Stories & news
What’s in your water?
By Sarah Morin
812-331-4363 | sarah@myINstride.com
August 5, 2009
» More: How much water should I drink a day?
Grape-flavored Vitamin Water Formula 50 touts providing half of the many important “vitamins you need every day.”
Missing from the marketing on the bottle: the 125 calories per bottle and the 32.5 grams of both sugar and carbs also inside the lilac-colored water.
The nutrition facts are there on the back label, but be prepared to do the math if you plan on drinking all 20 ounces — since the serving size is based on 8 ounces.
Those “enhanced” and “enriched” and with “natural and artificial flavors” bottles of water are laced with more than hydrogen and oxygen.
Some contain sugar or caffeine, and sometimes, both.
That’s why health experts urge consumers to consider the free — both in cost and calorie consumption — alternative: tap water.
“Some brands are high in sugar, as much as 13 grams in an 8-ounce serving,” said Bloomington Hospital dietitian Stacey Matavuli. “Others have more than 100mg of caffeine per 20-ounce bottle.”
Matavuli knows this firsthand after one of her children was drinking an orange-flavored Vitamin Water Energy.
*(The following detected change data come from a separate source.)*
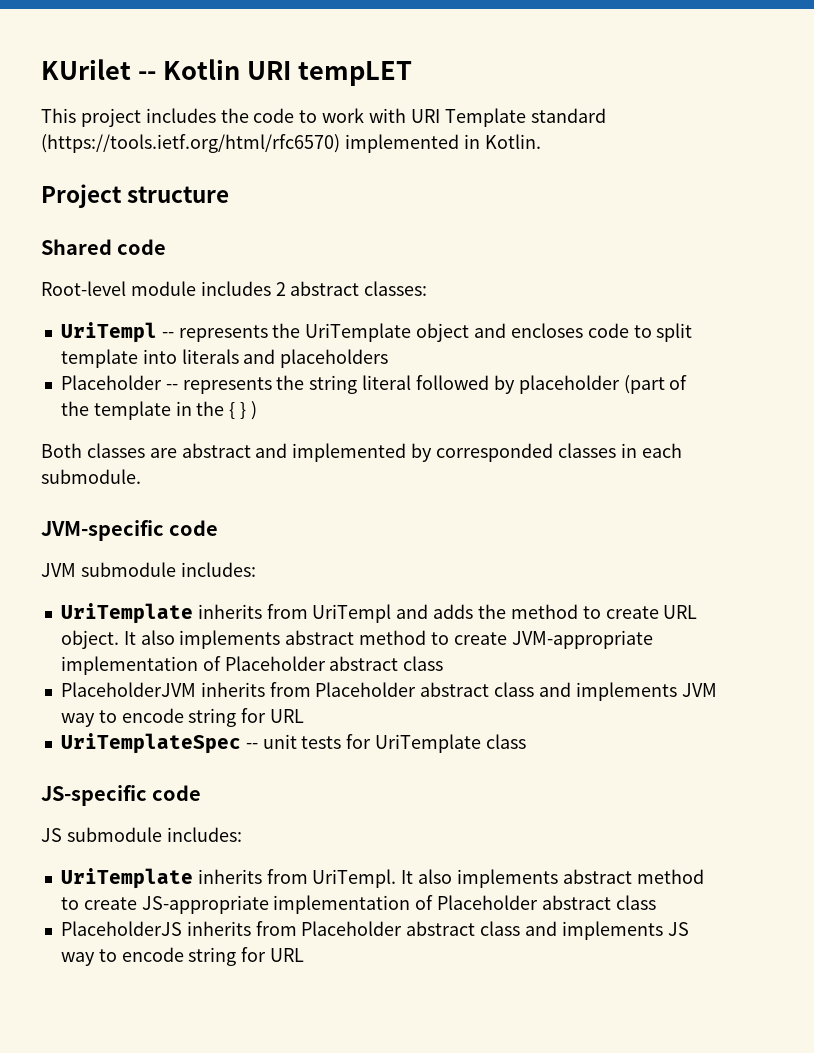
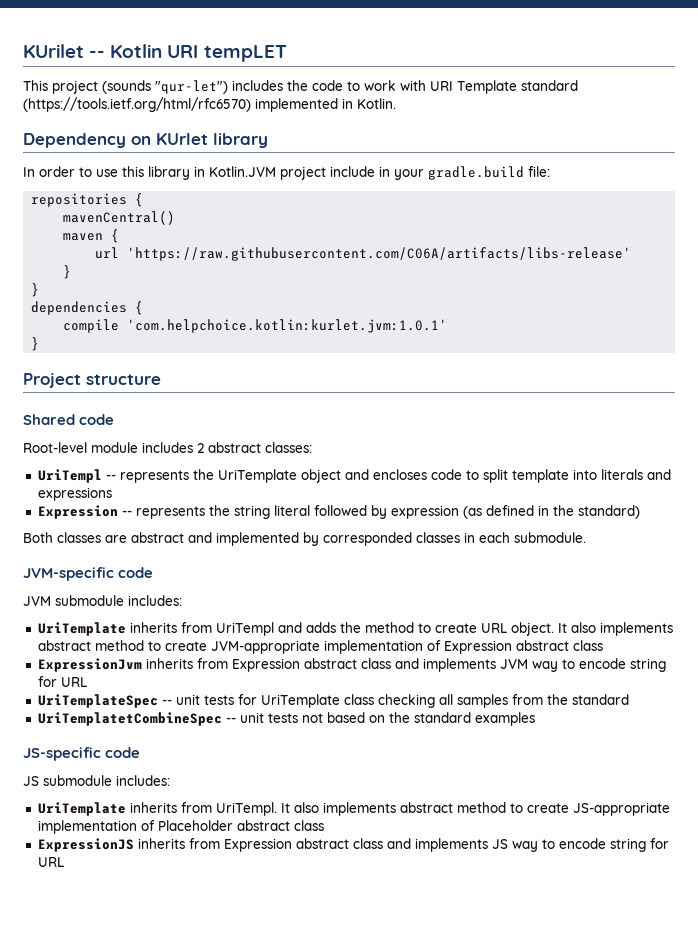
(141, 117) none -> [102,80,228,94] (sounds "qur-let")
(541, 141) none -> [23,133,268,148] [23,166,550,180] [31,193,144,207] [63,211,176,225] [63,229,120,243] [95,247,632,261] [63,265,72,279] [31,283,40,297] [31,301,144,315] [63,319,448,333] [31,337,40,351] // Dependency on KUrlet library // In order to use this library in Kotlin.JVM project include in your gradle.build file: // repositories { // mavenCentral() // maven { // url 'https://raw.githubusercontent.com/C06A/artifacts/libs-release' // } // } // dependencies { // compile 'com.helpchoice.kotlin:kurlet.jvm:1.0.1' // }
[280,349,389,368] [60,375,162,390] placeholders // Placeholder -> [37,487,112,501] [37,505,118,519] expressions // Expression
[518,375,688,394] [60,401,257,420] placeholder (part of the template in the { } ) -> [390,505,640,519] expression (as defined in the standard)
[224,656,444,671] [60,682,417,697] Placeholder abstract class // PlaceholderJVM inherits from Placeholder -> [443,640,603,654] [37,658,300,672] Expression abstract class // ExpressionJvm inherits from Expression
(526, 741) none -> [377,694,629,708] [37,712,535,726] checking all samples from the standard // UriTemplatetCombineSpec -- unit tests not based on the standard examples
[60,921,403,936] PlaceholderJS inherits from Placeholder -> [37,838,292,852] ExpressionJS inherits from Expression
She checked out the label, surprised by the 125 mg of caffeine inside or the equivalent of more than two cups of coffee.
So with all these nutritional red-flags, why do so many people green-light these drinks?
“People are still looking for the magic bullet. Anything that promotes that possibility is going to be looked at,” Matavuli said. “Some people go for the taste sold under the pretense of water (having) no calories. You can’t make those calorie assumptions when it comes to flavored water.” Another assumption that can’t be made when it comes to any bottled water is that it undergoes the same regulation as tap water.
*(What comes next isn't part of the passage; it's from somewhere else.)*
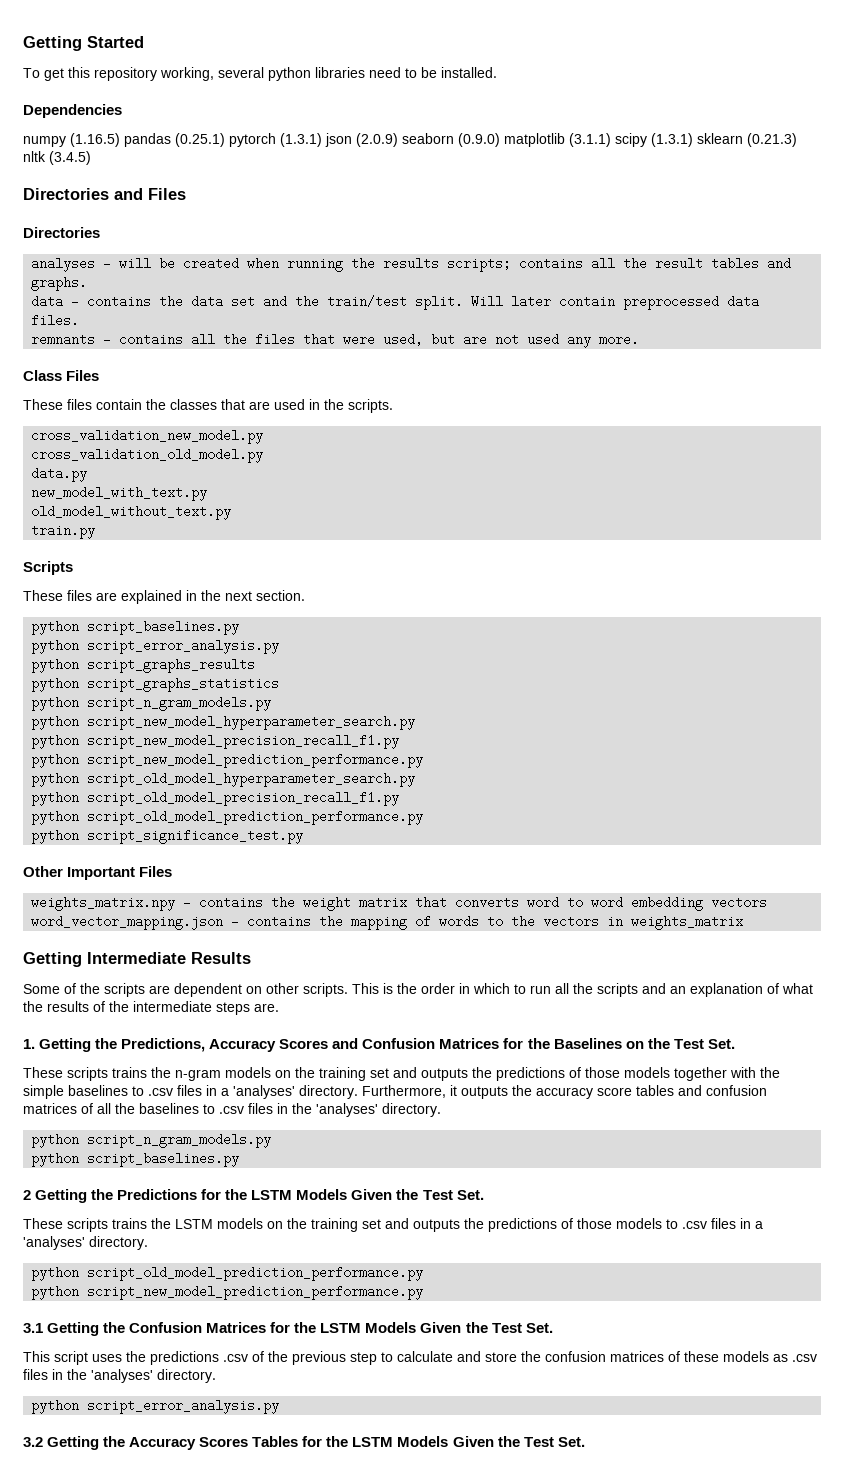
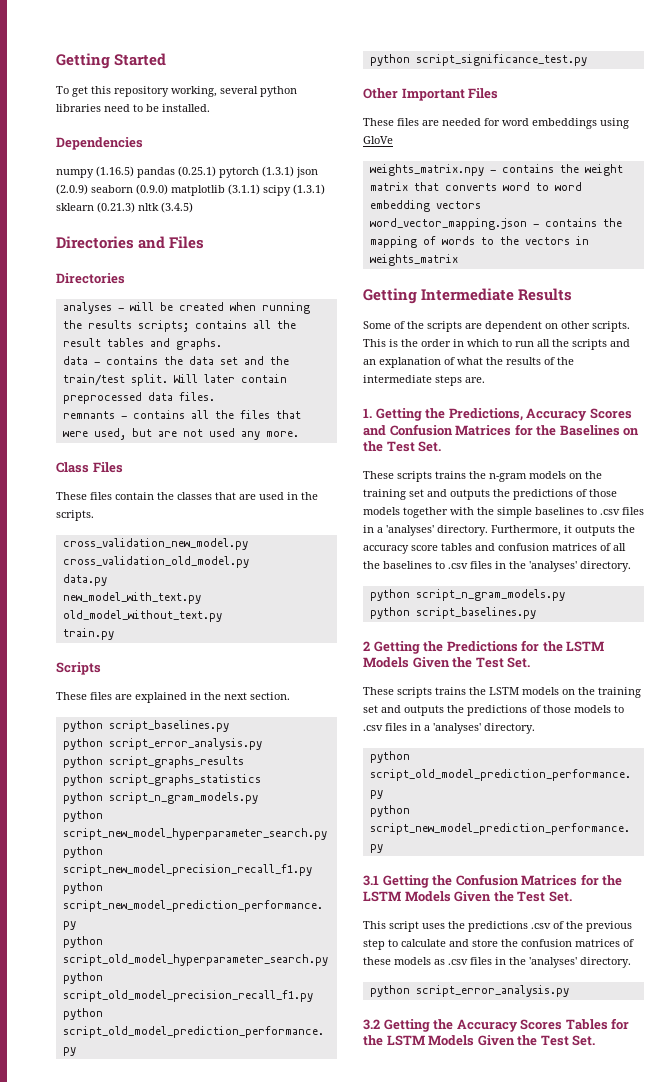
(173, 871) none -> [363,118,629,129] [363,136,393,144] // These files are needed for word embeddings using GloVe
The FDA requires information from all bottled water manufactuers whereas the EPA oversees water coming from taps and water fountains across the country.
That could change. Advocates are now urging Congress to require bottled water be labeled with the same information municipal water provides.
And what happens to all those bottles after they’re empty is another concern.
Nearly 86 percent of all empty plastic bottles end up in landfills, rivers or oceans, according to advocacy group Food and Water Watch.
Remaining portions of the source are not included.